## What you will do
Write out the data word for word and omit every picture.

## Collected data
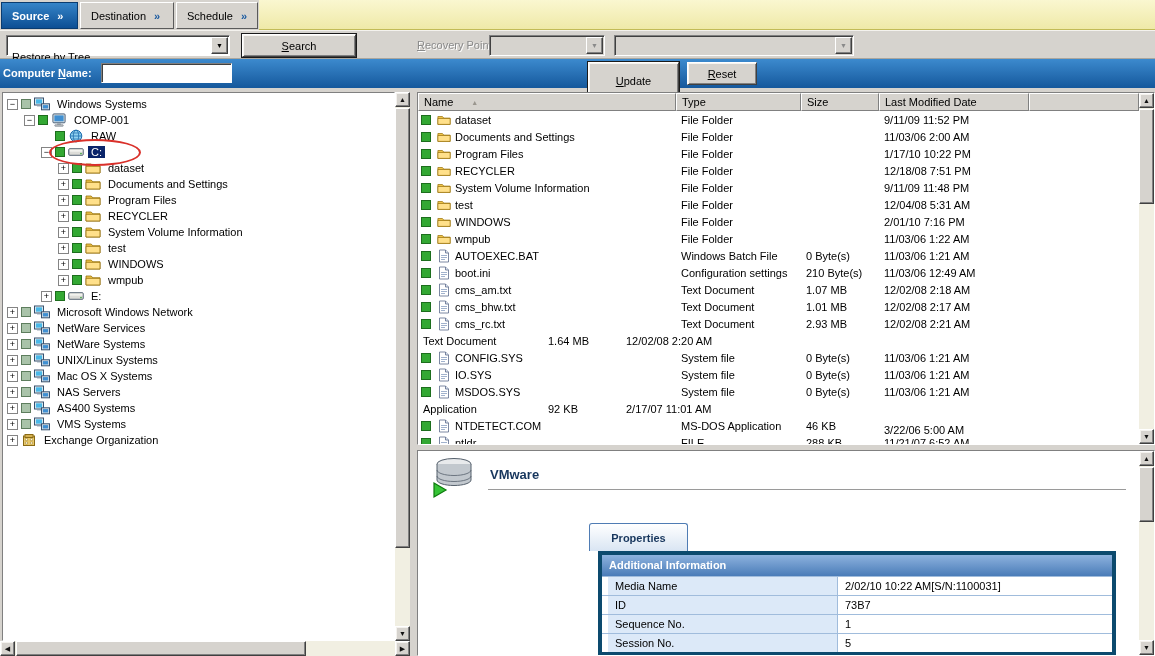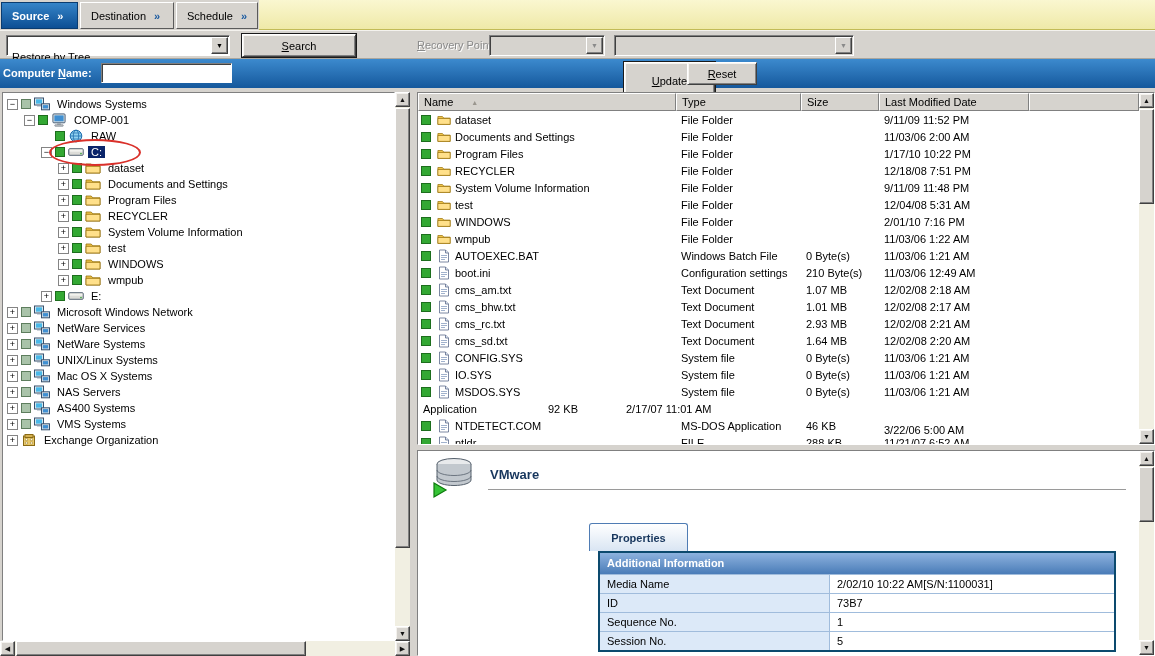"Update" .btn-update { margin-left: 36px -> none }
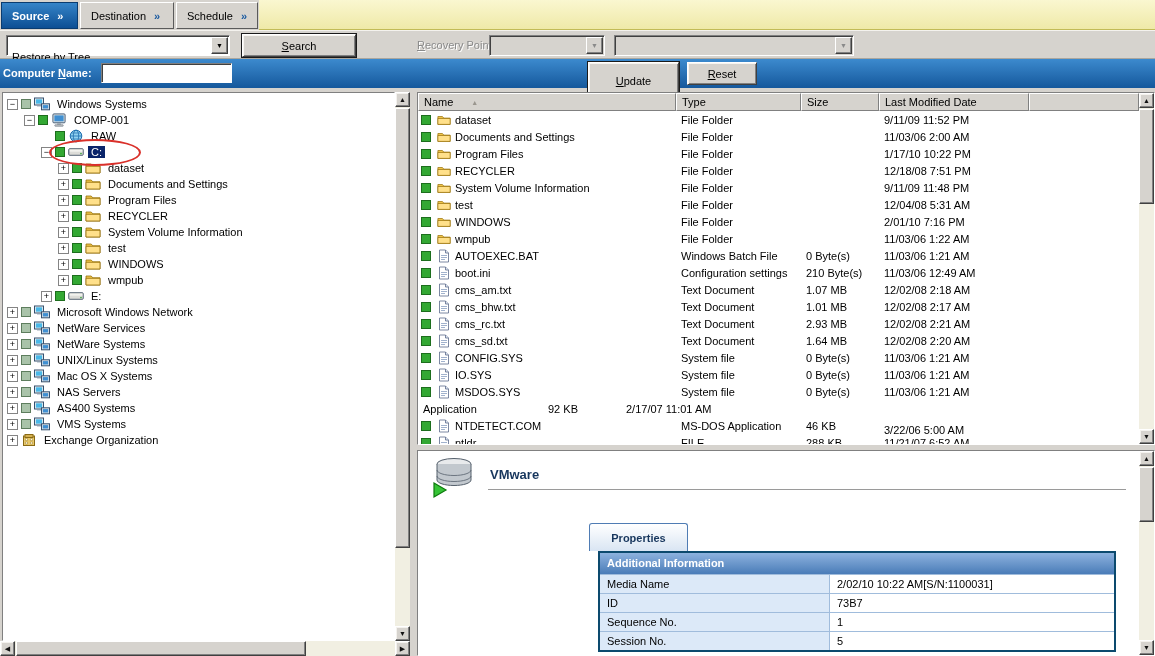"cms_sd.txt" div.fc { html: <div> <span></span> <span> <svg> <path></path> <path></path> <path></path> </svg> </span> <span>cms_sd.txt</span> </div> -> none }
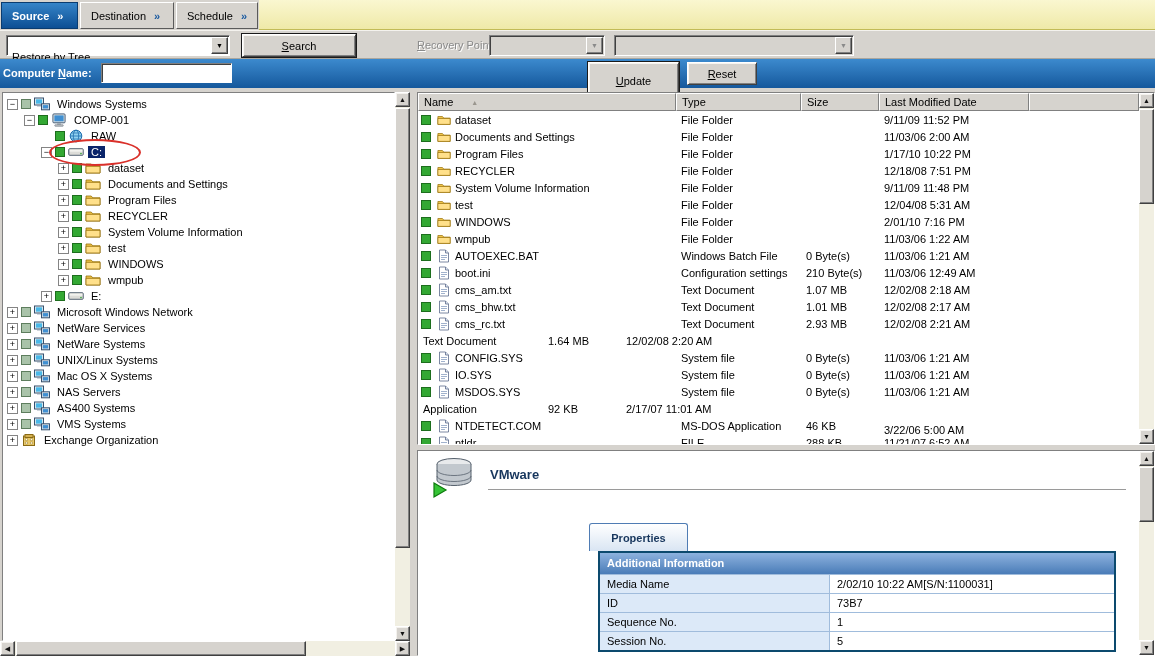"Additional Information" .props-table { border: 2px solid #0c4a6e -> 4px solid #0c4a6e }
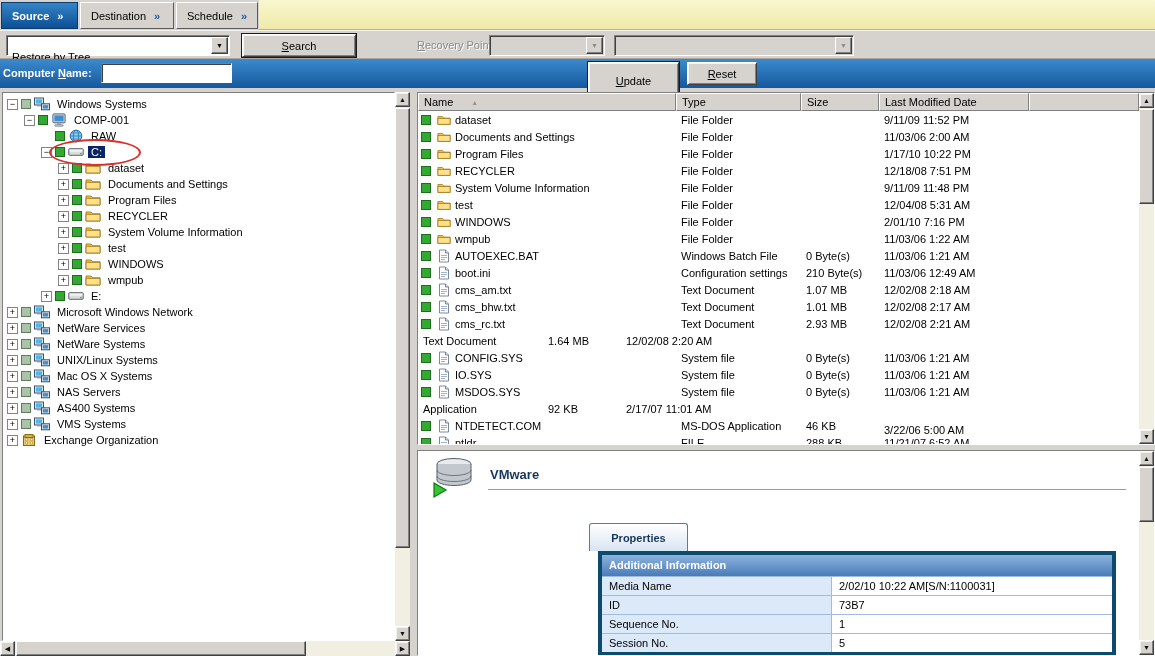"Media Name" .prow { padding-left: none -> 6px }
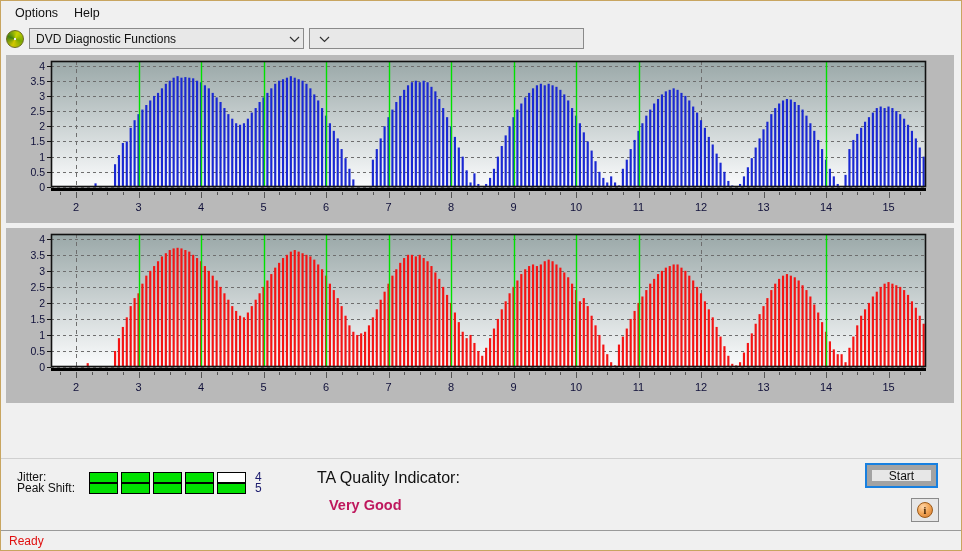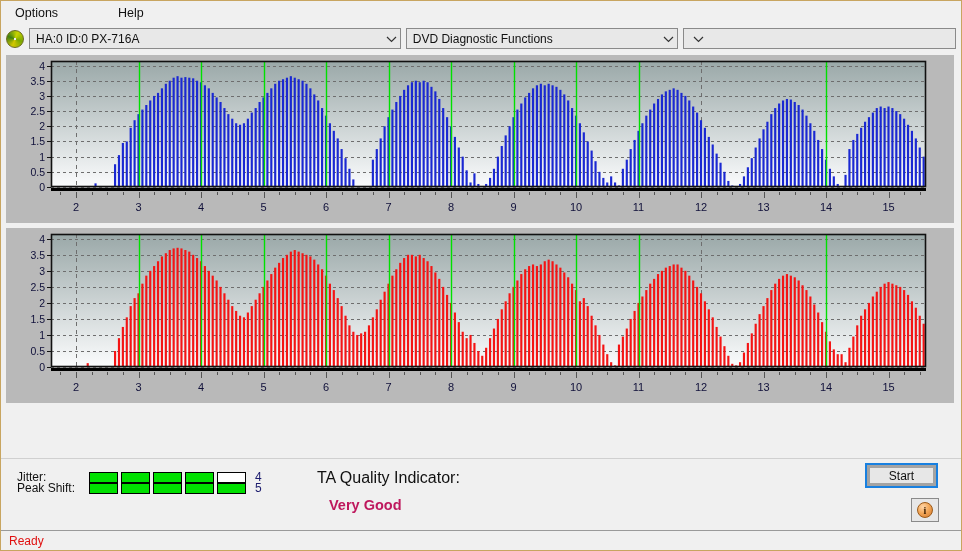"Options" .menubar { gap: 44px -> none }
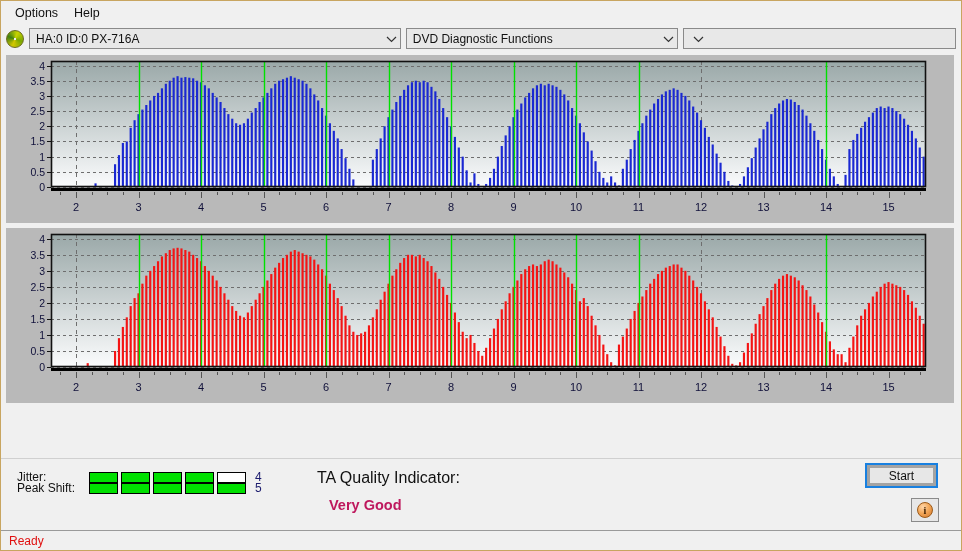"HA:0 ID:0 PX-716A" div.combo { html: <div> <span>HA:0 ID:0 PX-716A</span> <span> <svg> <polyline></polyline> </svg> </span> </div> -> none }
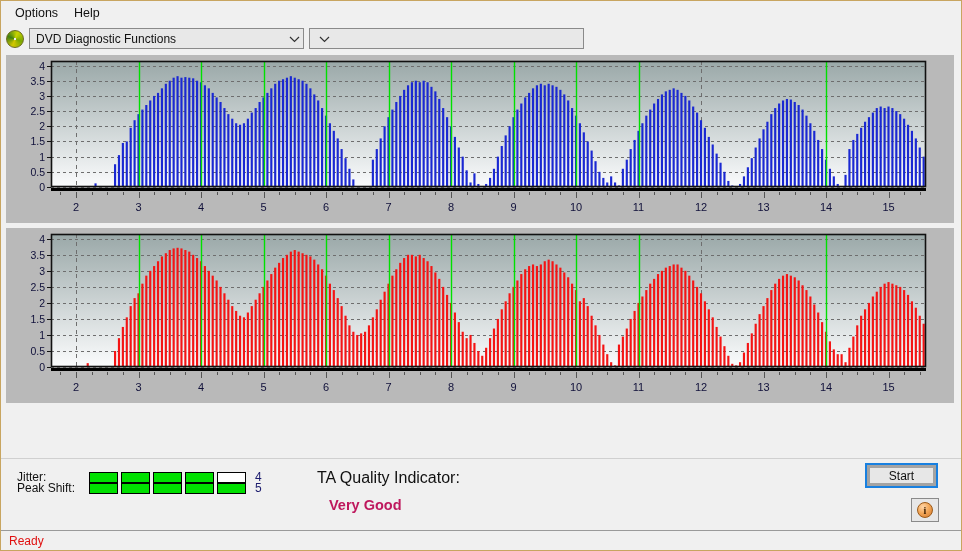"Start" .start-btn { border: 3px solid #a3a3a3 -> 5px solid #a3a3a3 }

## Task result
"Update" .btn-update { margin-left: 36px -> none }
"cms_sd.txt" div.fc { html: <div> <span></span> <span> <svg> <path></path> <path></path> <path></path> </svg> </span> <span>cms_sd.txt</span> </div> -> none }
"Additional Information" .props-table { border: 2px solid #0c4a6e -> 4px solid #0c4a6e }
"Media Name" .prow { padding-left: none -> 6px }
"Options" .menubar { gap: 44px -> none }
"HA:0 ID:0 PX-716A" div.combo { html: <div> <span>HA:0 ID:0 PX-716A</span> <span> <svg> <polyline></polyline> </svg> </span> </div> -> none }
"Start" .start-btn { border: 3px solid #a3a3a3 -> 5px solid #a3a3a3 }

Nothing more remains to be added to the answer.